**ASSIGNMENT:** An exact transcription of all the records is required, minus the images.

**DATASET RECORDS:**
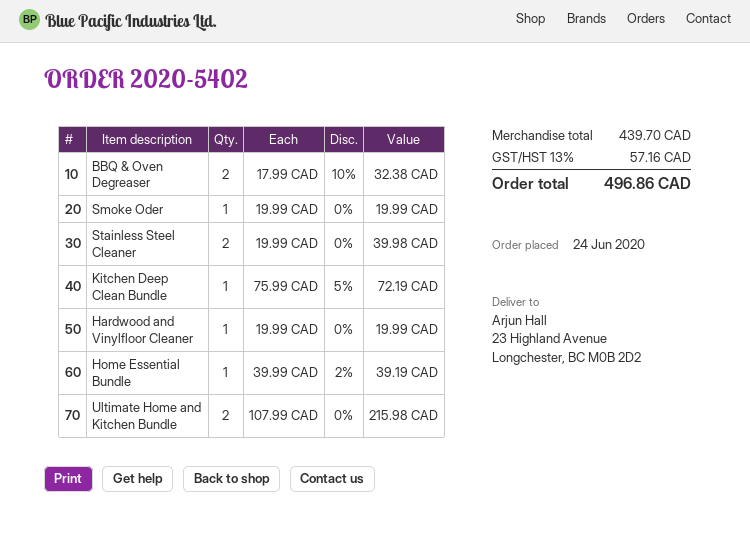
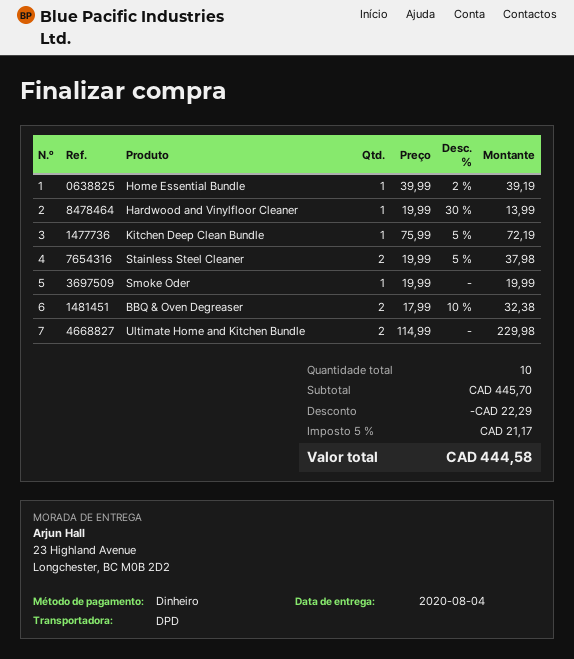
Stainless Steel Cleaner: 2 x 19.99 = 39.98 -> 2 x 19.99 - 5% = 37.98
Hardwood and Vinylfloor Cleaner: 1 x 19.99 = 19.99 -> 1 x 19.99 - 30% = 13.99
Ultimate Home and Kitchen Bundle: 2 x 107.99 = 215.98 -> 2 x 114.99 = 229.98
subtotal: 439.70 -> 445.70
discount: none -> 22.29
tax: 13% = 57.16 -> 5% = 21.17
total: 496.86 -> 444.58

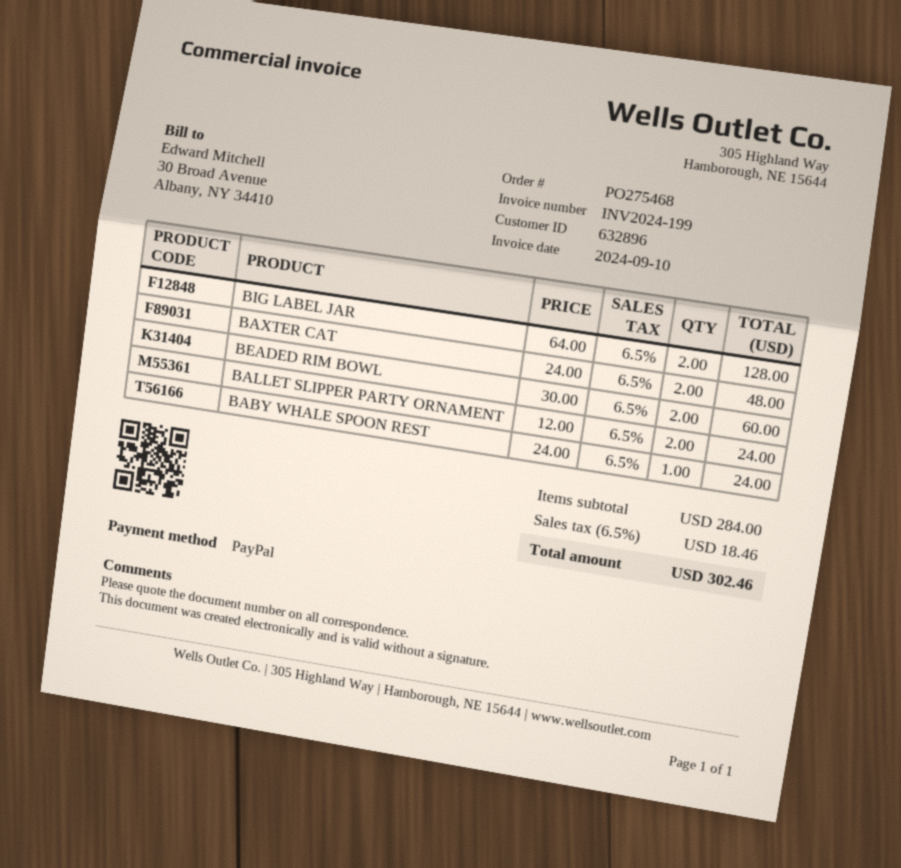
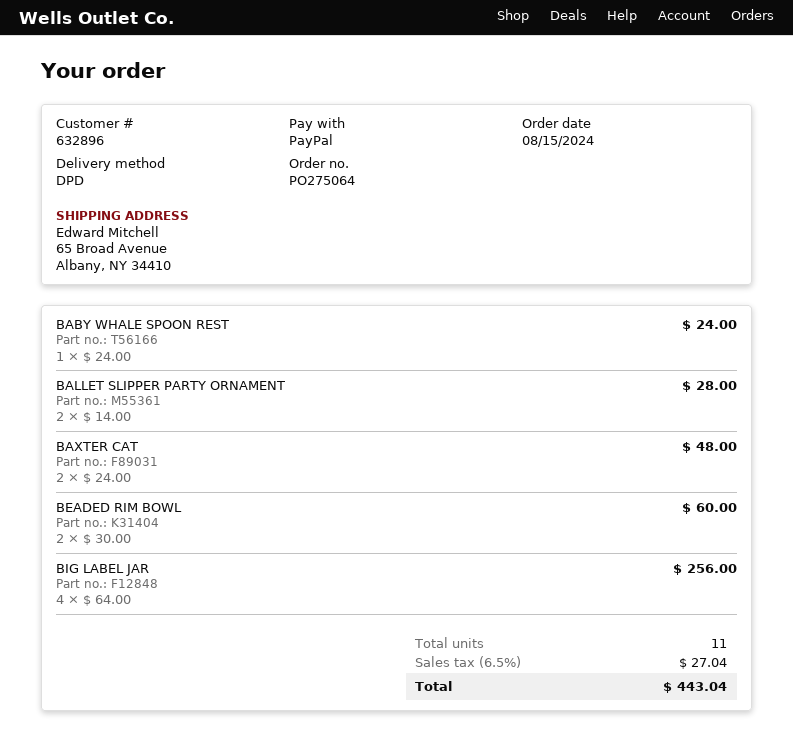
order number: PO275468 -> PO275064
BIG LABEL JAR: 2 x 64.00 = 128.00 -> 4 x 64.00 = 256.00
BALLET SLIPPER PARTY ORNAMENT: 2 x 12.00 = 24.00 -> 2 x 14.00 = 28.00
tax: 6.5% = 18.46 -> 6.5% = 27.04
total: 302.46 -> 443.04

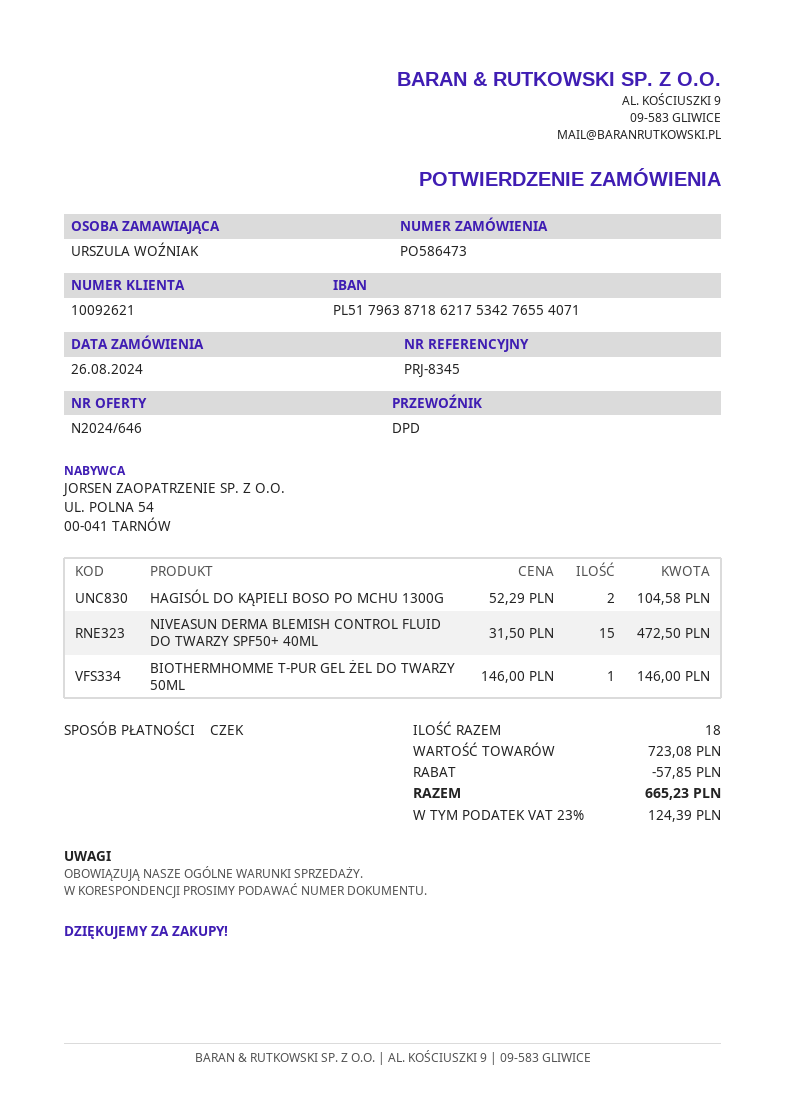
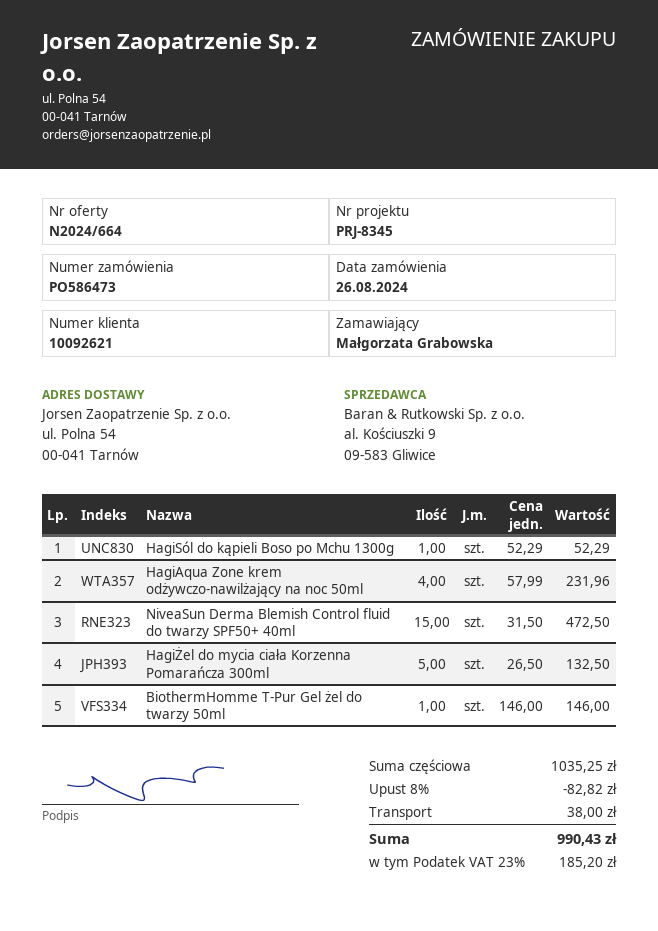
quote number: N2024/646 -> N2024/664
ordered by: URSZULA WOŹNIAK -> Małgorzata Grabowska
HAGISÓL DO KĄPIELI BOSO PO MCHU 1300G: 2 x 52.29 = 104.58 -> 1 x 52.29 = 52.29
HagiAqua Zone krem odżywczo-nawilżający na noc 50ml: none -> 4 x 57.99 = 231.96
HagiŻel do mycia ciała Korzenna Pomarańcza 300ml: none -> 5 x 26.50 = 132.50
subtotal: 723.08 -> 1035.25
discount: 57.85 -> 82.82
shipping: none -> 38.00
tax: 23% = 124.39 -> 23% = 185.20
total: 665.23 -> 990.43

**COMPLETED TASK:**
Stainless Steel Cleaner: 2 x 19.99 = 39.98 -> 2 x 19.99 - 5% = 37.98
Hardwood and Vinylfloor Cleaner: 1 x 19.99 = 19.99 -> 1 x 19.99 - 30% = 13.99
Ultimate Home and Kitchen Bundle: 2 x 107.99 = 215.98 -> 2 x 114.99 = 229.98
subtotal: 439.70 -> 445.70
discount: none -> 22.29
tax: 13% = 57.16 -> 5% = 21.17
total: 496.86 -> 444.58

order number: PO275468 -> PO275064
BIG LABEL JAR: 2 x 64.00 = 128.00 -> 4 x 64.00 = 256.00
BALLET SLIPPER PARTY ORNAMENT: 2 x 12.00 = 24.00 -> 2 x 14.00 = 28.00
tax: 6.5% = 18.46 -> 6.5% = 27.04
total: 302.46 -> 443.04

quote number: N2024/646 -> N2024/664
ordered by: URSZULA WOŹNIAK -> Małgorzata Grabowska
HAGISÓL DO KĄPIELI BOSO PO MCHU 1300G: 2 x 52.29 = 104.58 -> 1 x 52.29 = 52.29
HagiAqua Zone krem odżywczo-nawilżający na noc 50ml: none -> 4 x 57.99 = 231.96
HagiŻel do mycia ciała Korzenna Pomarańcza 300ml: none -> 5 x 26.50 = 132.50
subtotal: 723.08 -> 1035.25
discount: 57.85 -> 82.82
shipping: none -> 38.00
tax: 23% = 124.39 -> 23% = 185.20
total: 665.23 -> 990.43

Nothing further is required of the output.